The work of Integrated Care Boards is driven by health outcomes, not by profits. There are safeguards in place to ensure that the interests of the public and the NHS are always put first. The ICB chair has the power to veto members of the board if they are unsuitable, and NHS England has the power to issue guidance to ICBs in relation to appointments as part of its general guidance-making power. That sits alongside the robust requirements on ICBs to manage conflicts of interests, and NHSE’s wider duty to issue guidance to ICBs.
To put this matter beyond doubt, the Government is proposing to bring forward specific rules to protect the independence of ICBs by preventing individuals with significant interests in private healthcare from sitting on them.
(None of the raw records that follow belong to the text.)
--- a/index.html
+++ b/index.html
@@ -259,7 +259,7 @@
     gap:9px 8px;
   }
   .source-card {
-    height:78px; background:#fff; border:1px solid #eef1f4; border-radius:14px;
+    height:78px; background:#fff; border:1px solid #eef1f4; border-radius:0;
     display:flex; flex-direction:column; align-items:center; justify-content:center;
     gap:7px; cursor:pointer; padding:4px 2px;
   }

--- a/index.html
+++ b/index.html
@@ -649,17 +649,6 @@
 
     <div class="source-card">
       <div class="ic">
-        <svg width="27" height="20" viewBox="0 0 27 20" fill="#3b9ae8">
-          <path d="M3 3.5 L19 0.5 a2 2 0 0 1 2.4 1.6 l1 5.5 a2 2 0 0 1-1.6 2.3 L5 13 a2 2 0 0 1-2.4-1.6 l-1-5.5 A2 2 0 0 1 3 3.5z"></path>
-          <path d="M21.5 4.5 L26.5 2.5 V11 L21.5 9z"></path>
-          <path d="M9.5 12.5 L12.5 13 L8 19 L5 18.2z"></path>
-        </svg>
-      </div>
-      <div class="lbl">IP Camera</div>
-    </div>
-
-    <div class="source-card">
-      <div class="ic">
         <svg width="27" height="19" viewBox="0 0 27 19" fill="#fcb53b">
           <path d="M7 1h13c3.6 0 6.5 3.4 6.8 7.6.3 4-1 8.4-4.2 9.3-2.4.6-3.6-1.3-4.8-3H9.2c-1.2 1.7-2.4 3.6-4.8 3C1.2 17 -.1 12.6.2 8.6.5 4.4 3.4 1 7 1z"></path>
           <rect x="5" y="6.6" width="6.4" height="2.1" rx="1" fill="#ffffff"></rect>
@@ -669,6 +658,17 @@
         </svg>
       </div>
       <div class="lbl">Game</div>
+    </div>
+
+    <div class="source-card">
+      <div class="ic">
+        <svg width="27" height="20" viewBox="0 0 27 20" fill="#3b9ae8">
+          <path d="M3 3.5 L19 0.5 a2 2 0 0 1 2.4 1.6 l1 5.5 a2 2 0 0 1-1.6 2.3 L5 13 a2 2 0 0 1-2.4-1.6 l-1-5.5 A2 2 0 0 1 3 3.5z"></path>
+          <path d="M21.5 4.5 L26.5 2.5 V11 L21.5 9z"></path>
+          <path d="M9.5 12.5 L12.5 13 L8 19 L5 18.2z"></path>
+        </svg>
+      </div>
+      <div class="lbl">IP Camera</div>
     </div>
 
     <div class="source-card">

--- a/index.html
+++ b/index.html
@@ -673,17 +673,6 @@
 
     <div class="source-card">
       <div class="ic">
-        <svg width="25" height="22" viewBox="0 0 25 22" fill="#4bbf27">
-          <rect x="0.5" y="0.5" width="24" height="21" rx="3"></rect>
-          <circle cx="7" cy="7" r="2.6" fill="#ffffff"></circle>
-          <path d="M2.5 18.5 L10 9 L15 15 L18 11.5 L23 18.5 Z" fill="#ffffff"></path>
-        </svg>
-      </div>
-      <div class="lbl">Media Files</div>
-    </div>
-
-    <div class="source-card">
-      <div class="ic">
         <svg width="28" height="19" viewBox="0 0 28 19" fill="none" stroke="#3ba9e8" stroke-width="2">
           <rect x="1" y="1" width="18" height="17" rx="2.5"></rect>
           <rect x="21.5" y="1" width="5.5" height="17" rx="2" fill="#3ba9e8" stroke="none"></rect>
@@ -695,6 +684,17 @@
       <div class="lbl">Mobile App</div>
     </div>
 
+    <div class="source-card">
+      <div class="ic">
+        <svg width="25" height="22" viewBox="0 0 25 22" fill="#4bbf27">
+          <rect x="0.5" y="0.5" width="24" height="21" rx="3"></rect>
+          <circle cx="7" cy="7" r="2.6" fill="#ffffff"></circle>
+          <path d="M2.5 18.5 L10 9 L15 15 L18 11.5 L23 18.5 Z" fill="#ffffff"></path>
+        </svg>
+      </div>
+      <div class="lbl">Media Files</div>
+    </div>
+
NHS England will remain accountable to the Secretary of State and Parliament. The Health Secretary has duties, including to the continuous improvement of quality of services, and to the NHS constitution, which as one of its guiding principles has that NHS services are free of charge, except in limited circumstances when sanctioned by Parliament. Access to NHS services is based on clinical need, not an individual’s ability to pay.
The NHS is and always will be free at the point of use. The government has been steadfast in its commitment to the guiding principles of the NHS which mean the NHS is not and never will be for sale to the private sector.